Exercise aim
Within the records, find every line that includes the word "border" and copy it.

Input records
»»

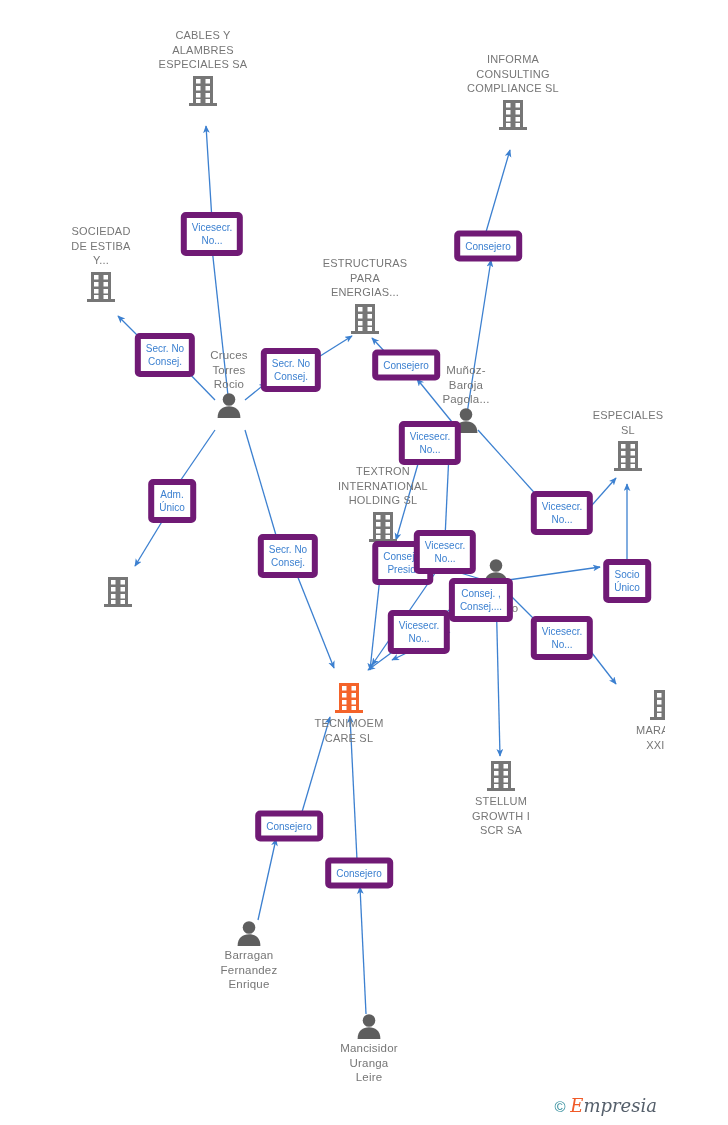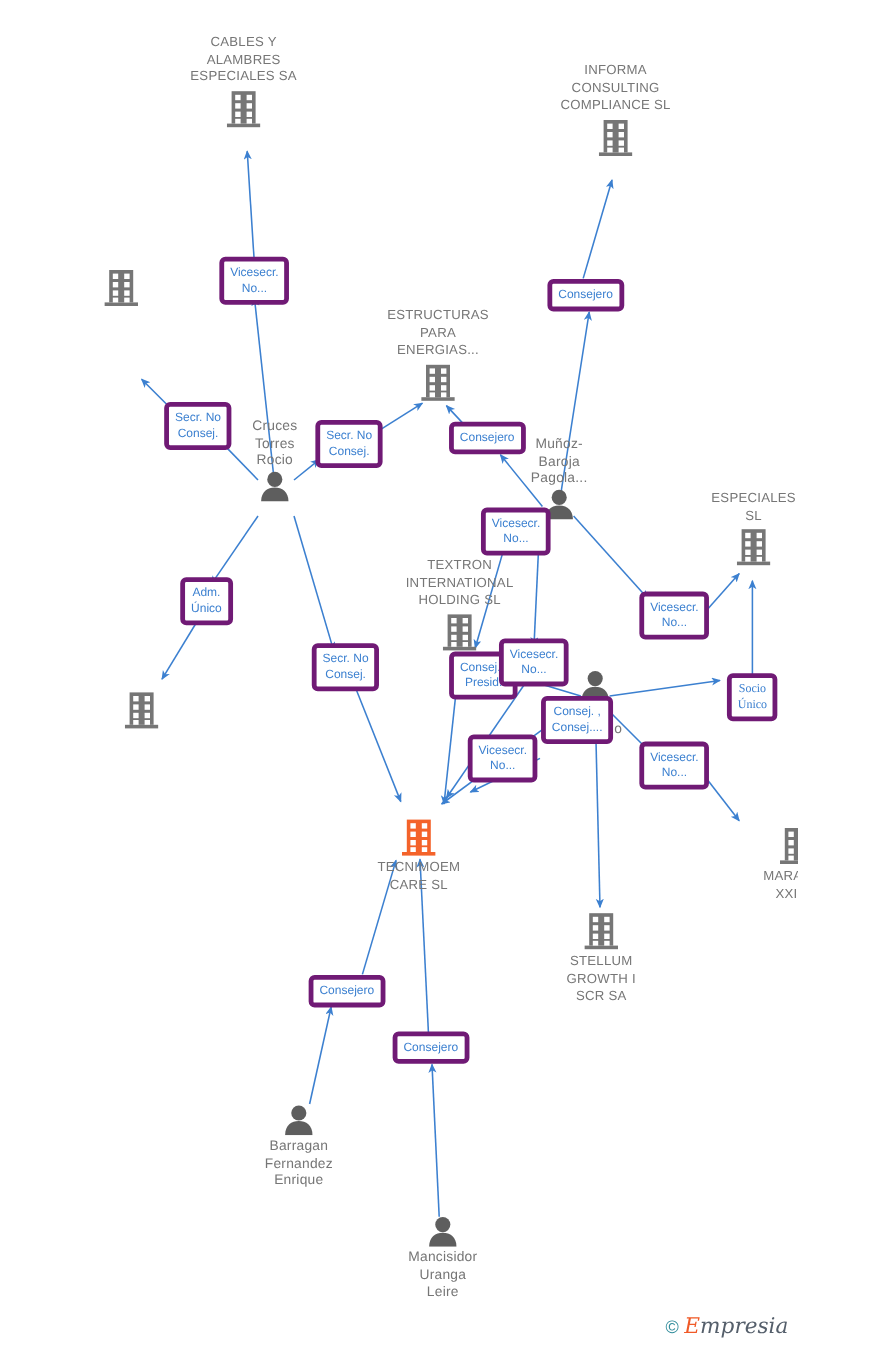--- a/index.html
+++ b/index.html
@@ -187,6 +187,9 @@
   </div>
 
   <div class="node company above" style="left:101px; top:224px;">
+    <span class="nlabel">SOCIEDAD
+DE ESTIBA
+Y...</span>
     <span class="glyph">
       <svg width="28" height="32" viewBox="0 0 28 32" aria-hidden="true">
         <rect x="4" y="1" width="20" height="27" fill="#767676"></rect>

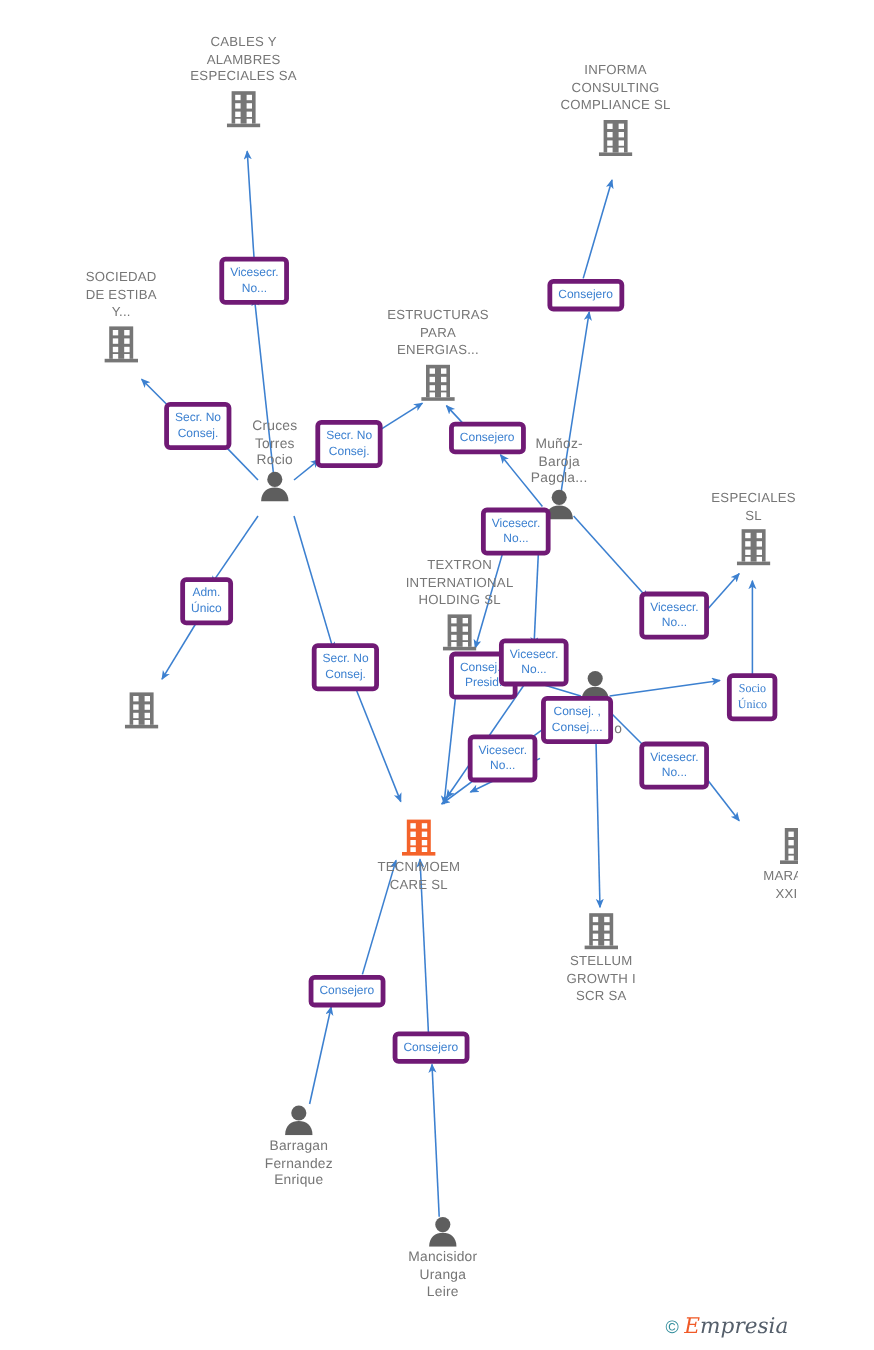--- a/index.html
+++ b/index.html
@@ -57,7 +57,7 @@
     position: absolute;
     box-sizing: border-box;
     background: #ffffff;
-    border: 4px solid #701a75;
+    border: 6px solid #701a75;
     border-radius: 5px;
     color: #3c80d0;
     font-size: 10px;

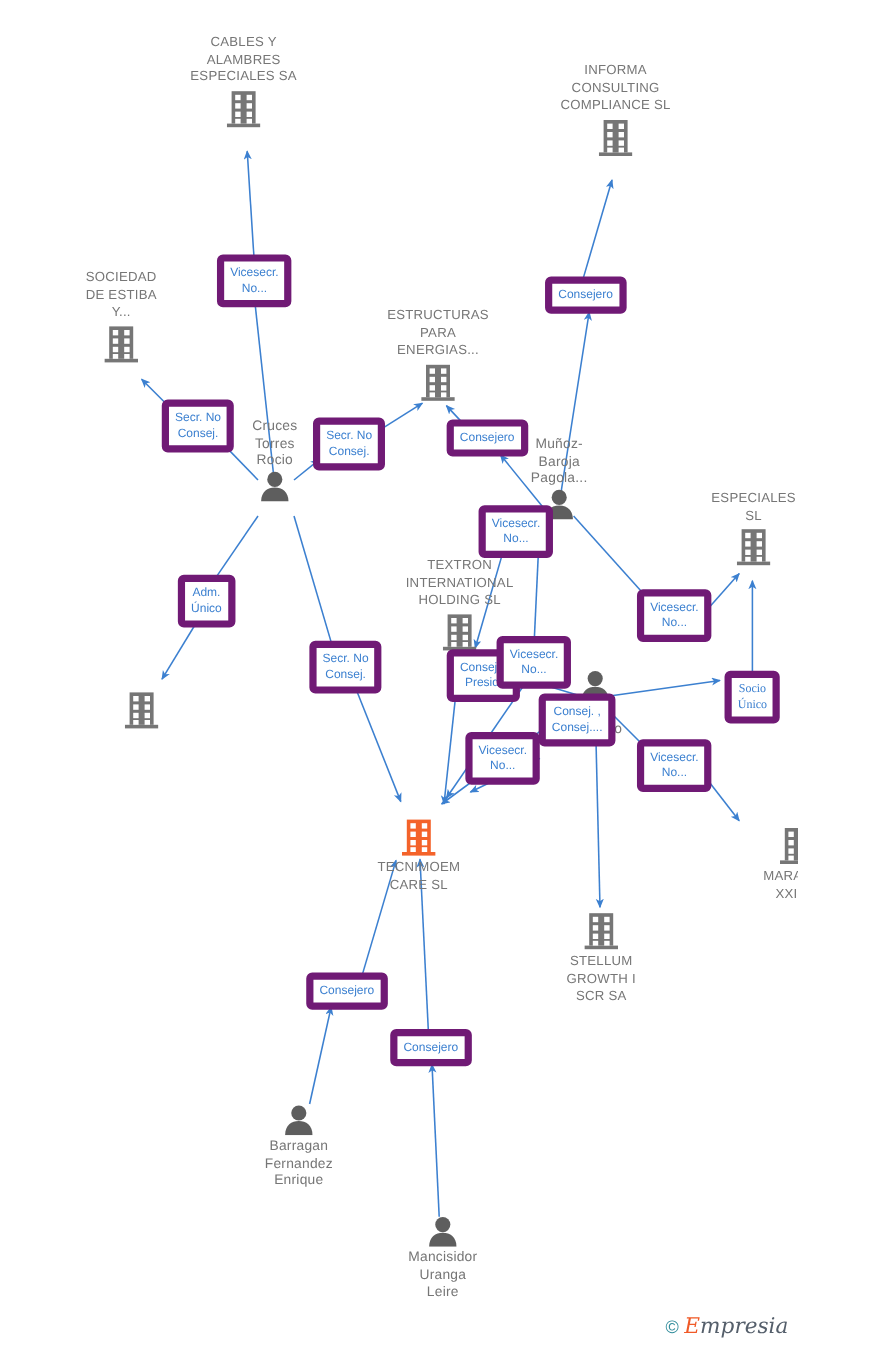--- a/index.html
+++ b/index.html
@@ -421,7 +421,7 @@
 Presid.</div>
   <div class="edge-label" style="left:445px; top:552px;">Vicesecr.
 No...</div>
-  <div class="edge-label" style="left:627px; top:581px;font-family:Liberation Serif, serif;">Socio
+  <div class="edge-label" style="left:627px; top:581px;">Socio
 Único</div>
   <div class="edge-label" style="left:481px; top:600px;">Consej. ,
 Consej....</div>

««

Response for this exercise
     box-sizing: border-box;
-    border: 4px solid #701a75;
+    border: 6px solid #701a75;
     border-radius: 5px;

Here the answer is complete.